WES data can be used for detecting CNVs. For example, XHMM evaluates normalized read-depth of WES data and detect smaller CNVs (<100 kb in size) than microarray [11]. Moreover, Nord method using the combined sliding-window read-depth and split-read analysis could precisely detect even a single exon deletion [12]. However both methods completely missed the homozygous CLN6 deletion (Supplementary Fig. S2), probably due to the scanty read coverage against CLN6 exon 1 with high GC content (77.6%) even in controls (Fig. 1d and Supplementary Table S5) [24]. By contrast, PacBio long reads showed uniform coverage (Fig. 1d), which improved the variant detection in GC-rich regions containing multiple repetitive elements. Even low coverage (6× on a genome-wide basis) with only three reads in the CLN6 region increased the power to investigate SVs that remained unrecognized by WES. Moreover, PacBio long reads correctly mapped the recombination junction at specific Alu elements (AluSq2 and AluSc5). Although there were only three reads, the long sequences of the reads conferred excellent mappability and ensured the robust detection of SVs.

Sequence similarity and physical distance in the genome are critical determinants of recombination events [25]. A recombination event was observed in this study between two Alu repetitive elements with 82% similarity, AluSq2 (chr15: 68,518,029–68,518,332) and AluSc5 (chr15: 68,530,182–68,530,472), which are located within 12.4 kb of each other. These parameters are ideal for recombination events and indeed Alu/Alu-mediated recombination (AAMR) occurred at the A-box of the Alu element (Supplementary Fig. S6), where recombination events occurred with high frequency [26]. Hence, the 12.4-kb deletion in this study had characteristics typical of being the result of an AAMR event. There are more than one million copies of Alu elements per haploid constituent of the human genome and AAMR is thought to contribute to a certain proportion of human genetic diseases [27, 28]. In fact, at least 219 AAMR events at the nucleotide level have been documented in the literature [26]. However, their exact frequency is unclear because appropriate analytical technologies are lacking. Nonetheless, approximately 75% of these events are below 57 kb in size, which is generally too small for microarray analysis, but too large for short-read sequencing technology [26]. Moreover, these regions are difficult to sequence using current short-read sequencing because of biased read coverage. Thus, these types of variants have been poorly investigated in the genome. Long-read sequencing has the potential to fully cover such intermediate-size variants by spanning repetitive sequences and directly using split-read mapping for SV detection rather than indirect inference, such as depth of coverage and the paired read approach [29]. Similar SVs as a result of AAMR events may underlie the genetic causes of currently-unexplained diseases and should be solved by developing long-read WGS.

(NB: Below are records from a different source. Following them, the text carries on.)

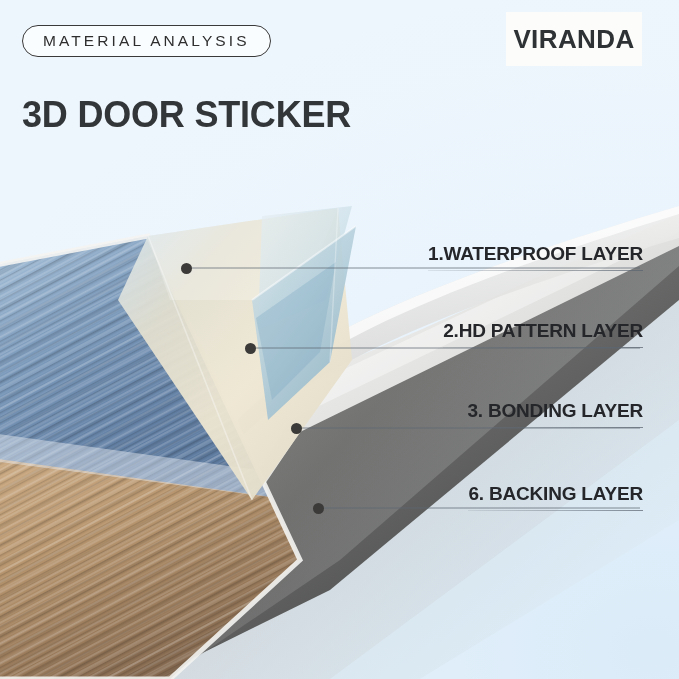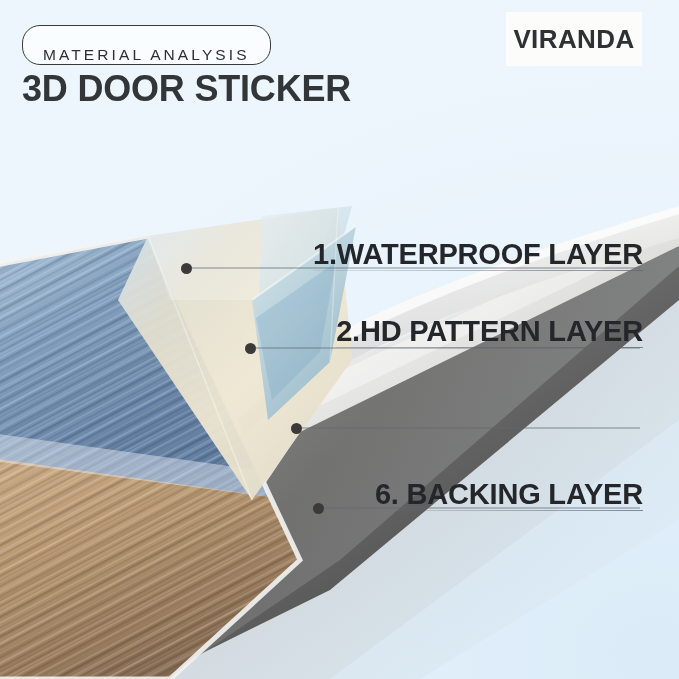"MATERIAL ANALYSIS" .badge { align-items: flex-end -> center; height: 40px -> 32px }
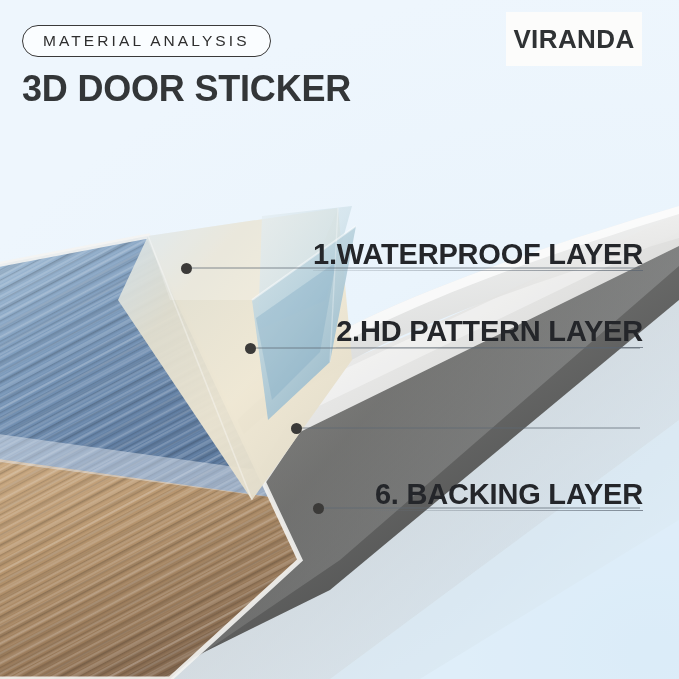"3D DOOR STICKER" .headline .l2 { margin-top: none -> 26px }
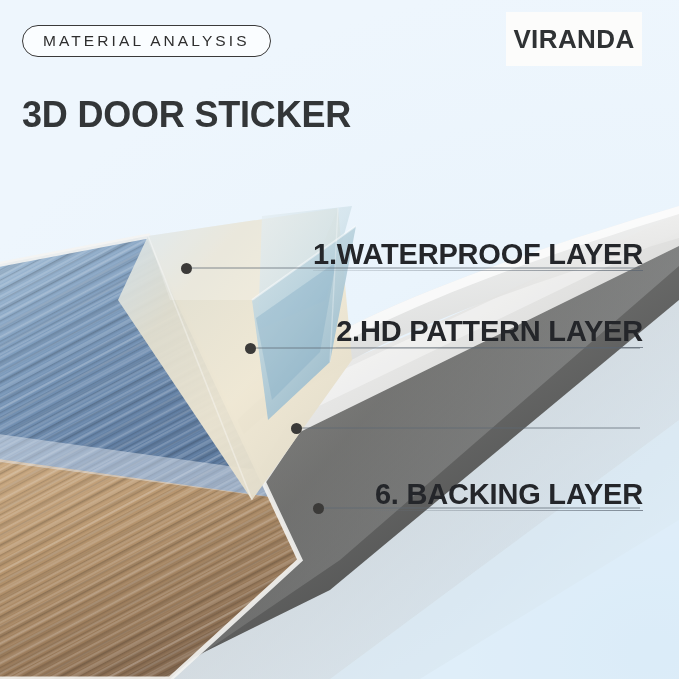"1.WATERPROOF LAYER" .callout .ctext { font-size: 29px -> 19px }
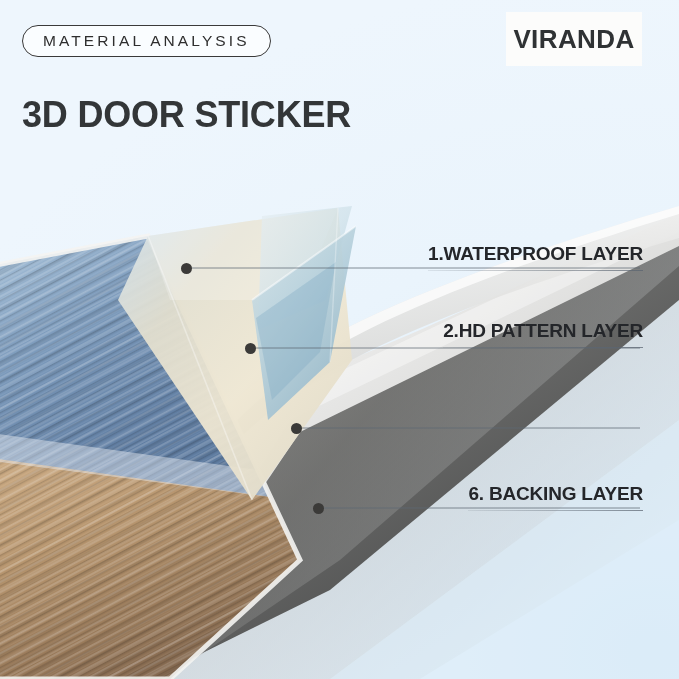"3. BONDING LAYER" span.ctext { html: none -> <span>3. BONDING LAYER</span> }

Recent studies have suggested the advantage of PCR-free short-read WGS over WES to improve the coverage of GC-rich regions [30]. Short-read NGS is now routinely used with high accuracy and throughput for SNV, so SV analysis using short-read WGS is valuable when implemented in the current analytical pipeline, in particular with respect to the cost. This prompted us to investigate II-2 using short-read WGS after confirming the 12.4-kb deletion by long-read WGS. As previously reported, short-read WGS increased the coverage at GC-rich regions and enabled the detection of a 12.4-kb CLN6 deletion by manual inspection (Supplementary Fig. S7a). This deletion was also called by the BreakDancer program, which provides genome-wide SV calls from paired-end sequencing reads (Supplementary Fig. 7b) [14]. Both long- and short-read WGS should become alternative methods to the currently well-established WES. However, further studies are needed to compare these developing methods in much larger samples. The cost (sequencing and storage of data), computational burden, and handling of the large number of variants remain issues to consider for future clinical implementation.